Web page edit records:
Segment Open
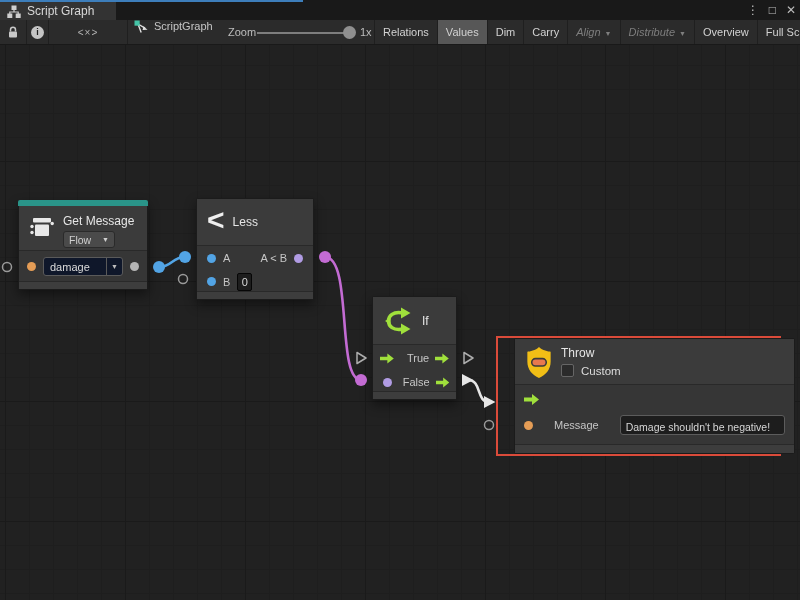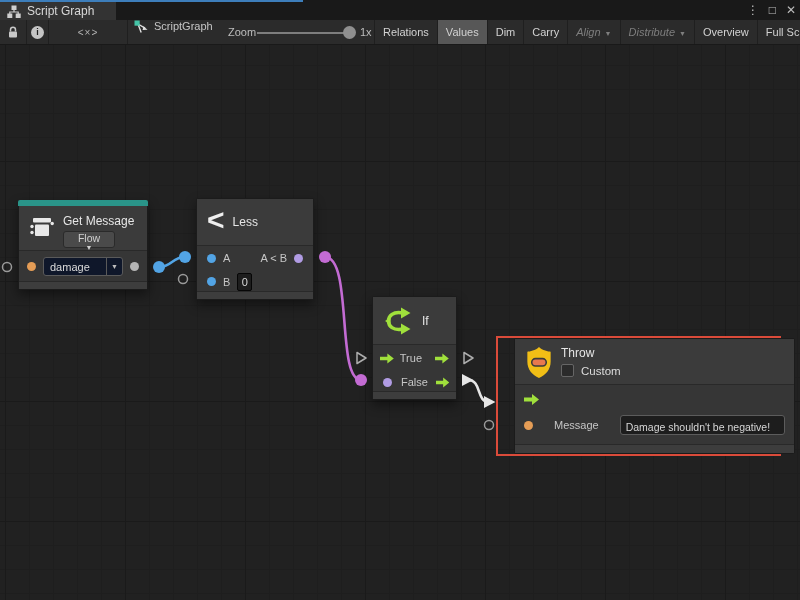--- a/index.html
+++ b/index.html
@@ -60,21 +60,21 @@
   .prow { display:flex; align-items:center; font-size:11px; color:#C6C6C6; }
   .dot { width:9px; height:9px; border-radius:50%; flex:0 0 auto; }
 
   
   .node-getvar { left:18px; top:155px; width:130px; height:90px; }
   .teal-bar { height:6px; background:var(--teal,#2A9489); margin:-1px -1px 0 -1px; border-radius:2px 2px 0 0; }
   .gv-header { height:45px; align-items:flex-start; padding-top:8px; }
   .gv-head-text { display:flex; flex-direction:column; gap:3px; }
   .chip { width:52px; height:17px; background:#4A4A4A; border:1px solid #2A2A2A; border-radius:3px;
           display:flex; align-items:center; justify-content:space-between; padding:0 5px;
-          font-size:10.5px; color:#CFCFCF;flex-direction:column; }
+          font-size:10.5px; color:#CFCFCF; }
   .chip .chev { font-size:7px; }
   .gv-row { height:31px; padding:0 8px; gap:7px; }
   .dropdown { flex:1; height:19px; background:#0f172a; border:1px solid #5A5A5A; border-radius:3px;
               display:flex; align-items:center; overflow:hidden; }
   .dropdown .dval { flex:1; padding:0 6px; font-size:11px; color:#DBDBDB; }
   .dropdown .darrow { width:16px; height:100%; border-left:1px solid #5A5A5A; display:flex; align-items:center;
                       justify-content:center; font-size:7px; color:#BDBDBD; }
 
   
   .node-less { left:196px; top:153px; width:118px; height:102px; }
@@ -84,21 +84,21 @@
   .less-rowB { height:23px; padding:0 10px; gap:7px; }
   .spacer { flex:1; }
   .valbox { min-width:15px; height:18px; background:#1D1D1D; border:1px solid #060606; border-radius:2px;
             display:flex; align-items:center; justify-content:center; font-size:11px; color:#D9D9D9; padding:0 3px; }
 
   
   .node-if { left:372px; top:251px; width:85px; height:104px; }
   .if-header { height:48px; gap:9px; }
   .if-rowT { height:26px; padding:0 7px; gap:6px; }
   .if-rowF { height:22px; padding:0 7px; gap:6px; }
-  .flow-label { width:32px; text-align:left; }
+  .flow-label { width:32px; text-align:right; }
 
   
   .sel-wrap { position:absolute; left:496px; top:291px; width:285px; height:120px;
               border:2px solid var(--selection-red,#DB4B3A); }
   .node-throw { position:absolute; left:16px; top:0; width:281px; height:116px; box-shadow:none; }
   .throw-header { height:46px; align-items:flex-start; padding-top:7px; }
   .throw-head-text { display:flex; flex-direction:column; gap:4px; }
   .custom-line { display:flex; align-items:center; gap:7px; }
   .checkbox { width:13px; height:13px; background:#2B2B2B; border:1px solid #666; border-radius:2px; }
   .custom-label { font-size:11.5px; color:#DCDCDC; }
Segment Closed
◆ **WHAT IS EXPECTED**: Skip the pictures, then return the rest of the data exactly.

◆ **SOLUTION**:
--- a/index.html
+++ b/index.html
@@ -60,21 +60,21 @@
   .prow { display:flex; align-items:center; font-size:11px; color:#C6C6C6; }
   .dot { width:9px; height:9px; border-radius:50%; flex:0 0 auto; }
 
   
   .node-getvar { left:18px; top:155px; width:130px; height:90px; }
   .teal-bar { height:6px; background:var(--teal,#2A9489); margin:-1px -1px 0 -1px; border-radius:2px 2px 0 0; }
   .gv-header { height:45px; align-items:flex-start; padding-top:8px; }
   .gv-head-text { display:flex; flex-direction:column; gap:3px; }
   .chip { width:52px; height:17px; background:#4A4A4A; border:1px solid #2A2A2A; border-radius:3px;
           display:flex; align-items:center; justify-content:space-between; padding:0 5px;
-          font-size:10.5px; color:#CFCFCF;flex-direction:column; }
+          font-size:10.5px; color:#CFCFCF; }
   .chip .chev { font-size:7px; }
   .gv-row { height:31px; padding:0 8px; gap:7px; }
   .dropdown { flex:1; height:19px; background:#0f172a; border:1px solid #5A5A5A; border-radius:3px;
               display:flex; align-items:center; overflow:hidden; }
   .dropdown .dval { flex:1; padding:0 6px; font-size:11px; color:#DBDBDB; }
   .dropdown .darrow { width:16px; height:100%; border-left:1px solid #5A5A5A; display:flex; align-items:center;
                       justify-content:center; font-size:7px; color:#BDBDBD; }
 
   
   .node-less { left:196px; top:153px; width:118px; height:102px; }
@@ -84,21 +84,21 @@
   .less-rowB { height:23px; padding:0 10px; gap:7px; }
   .spacer { flex:1; }
   .valbox { min-width:15px; height:18px; background:#1D1D1D; border:1px solid #060606; border-radius:2px;
             display:flex; align-items:center; justify-content:center; font-size:11px; color:#D9D9D9; padding:0 3px; }
 
   
   .node-if { left:372px; top:251px; width:85px; height:104px; }
   .if-header { height:48px; gap:9px; }
   .if-rowT { height:26px; padding:0 7px; gap:6px; }
   .if-rowF { height:22px; padding:0 7px; gap:6px; }
-  .flow-label { width:32px; text-align:left; }
+  .flow-label { width:32px; text-align:right; }
 
   
   .sel-wrap { position:absolute; left:496px; top:291px; width:285px; height:120px;
               border:2px solid var(--selection-red,#DB4B3A); }
   .node-throw { position:absolute; left:16px; top:0; width:281px; height:116px; box-shadow:none; }
   .throw-header { height:46px; align-items:flex-start; padding-top:7px; }
   .throw-head-text { display:flex; flex-direction:column; gap:4px; }
   .custom-line { display:flex; align-items:center; gap:7px; }
   .checkbox { width:13px; height:13px; background:#2B2B2B; border:1px solid #666; border-radius:2px; }
   .custom-label { font-size:11.5px; color:#DCDCDC; }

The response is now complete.